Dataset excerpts
....
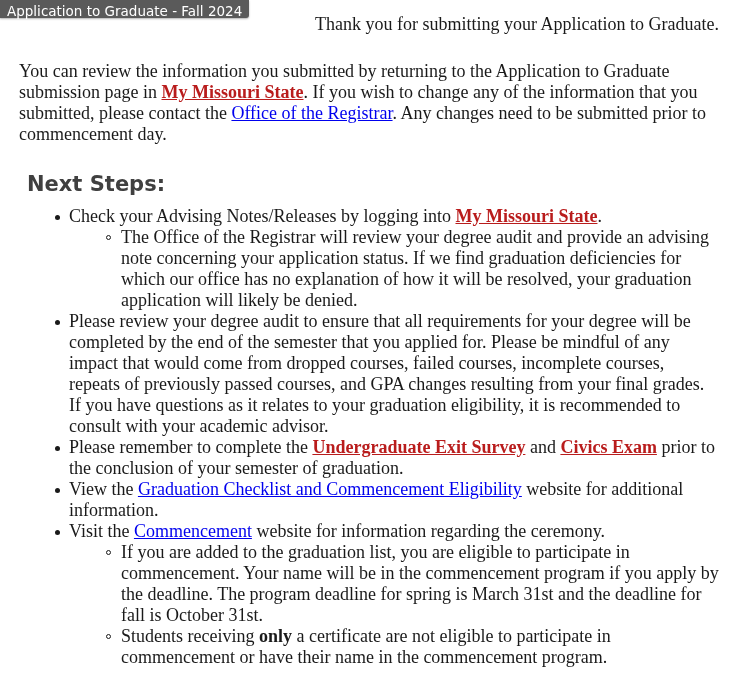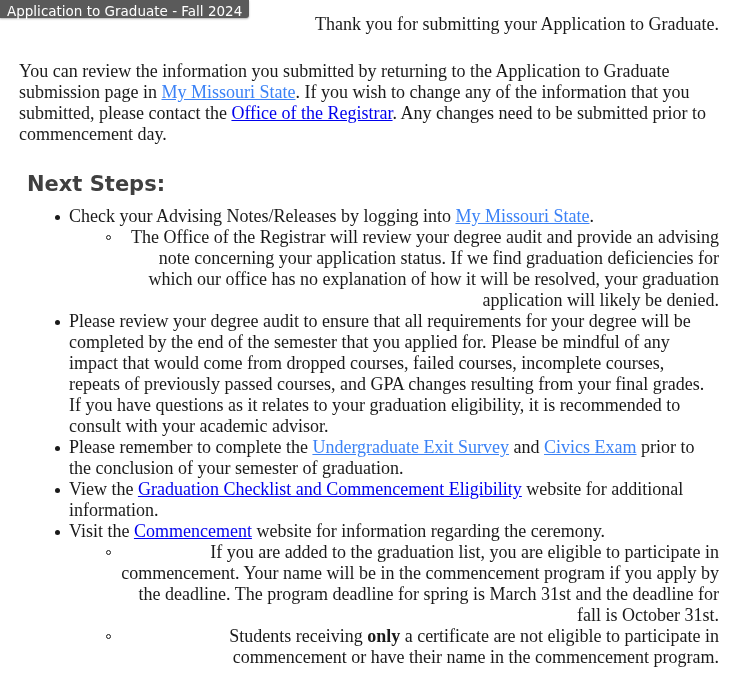--- a/index.html
+++ b/index.html
@@ -17,27 +17,27 @@
     font-size: 21px; font-weight: bold; margin: 26px 0 0 8px; line-height: 26px; color: #404040;
   }
   ul { margin: 0; padding: 0; list-style: none; }
   ul.steps { margin-top: 9px; padding-left: 50px; }
   ul.steps > li { position: relative; }
   ul.steps > li::before {
     content: ""; position: absolute; left: -14px; top: 9px;
     width: 5px; height: 5px; border-radius: 50%; background: #1a1a1a;
   }
   ul.sub { padding-left: 52px; }
-  ul.sub > li { position: relative; text-align: right; }
+  ul.sub > li { position: relative; }
   ul.sub > li::before {
     content: ""; position: absolute; left: -15px; top: 8px;
     width: 5px; height: 5px; border-radius: 50%; border: 1px solid #1a1a1a; box-sizing: border-box;
   }
   a { text-decoration: underline; }
-  a.visited { color: #3b82f6; }
+  a.visited { color: #b91c1c; font-weight: bold; }
   a.unvisited { color: #0000ee; }
   .tooltip {
     position: absolute; left: 0; top: 0; height: 18px;
     background: #5a5a5a; color: #ffffff;
     font-family: "DejaVu Sans", "Liberation Sans", sans-serif; font-size: 13.5px;
     line-height: 23px; padding: 0 7px; border-bottom-right-radius: 3px;
     box-shadow: 0 1px 2px rgba(0,0,0,0.3); z-index: 10; white-space: nowrap;
   }
 </style>
 </head>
....
> [What needs to be done]:
The records above are to be transcribed word for word. Skip the images.

> [Response box]:
--- a/index.html
+++ b/index.html
@@ -17,27 +17,27 @@
     font-size: 21px; font-weight: bold; margin: 26px 0 0 8px; line-height: 26px; color: #404040;
   }
   ul { margin: 0; padding: 0; list-style: none; }
   ul.steps { margin-top: 9px; padding-left: 50px; }
   ul.steps > li { position: relative; }
   ul.steps > li::before {
     content: ""; position: absolute; left: -14px; top: 9px;
     width: 5px; height: 5px; border-radius: 50%; background: #1a1a1a;
   }
   ul.sub { padding-left: 52px; }
-  ul.sub > li { position: relative; text-align: right; }
+  ul.sub > li { position: relative; }
   ul.sub > li::before {
     content: ""; position: absolute; left: -15px; top: 8px;
     width: 5px; height: 5px; border-radius: 50%; border: 1px solid #1a1a1a; box-sizing: border-box;
   }
   a { text-decoration: underline; }
-  a.visited { color: #3b82f6; }
+  a.visited { color: #b91c1c; font-weight: bold; }
   a.unvisited { color: #0000ee; }
   .tooltip {
     position: absolute; left: 0; top: 0; height: 18px;
     background: #5a5a5a; color: #ffffff;
     font-family: "DejaVu Sans", "Liberation Sans", sans-serif; font-size: 13.5px;
     line-height: 23px; padding: 0 7px; border-bottom-right-radius: 3px;
     box-shadow: 0 1px 2px rgba(0,0,0,0.3); z-index: 10; white-space: nowrap;
   }
 </style>
 </head>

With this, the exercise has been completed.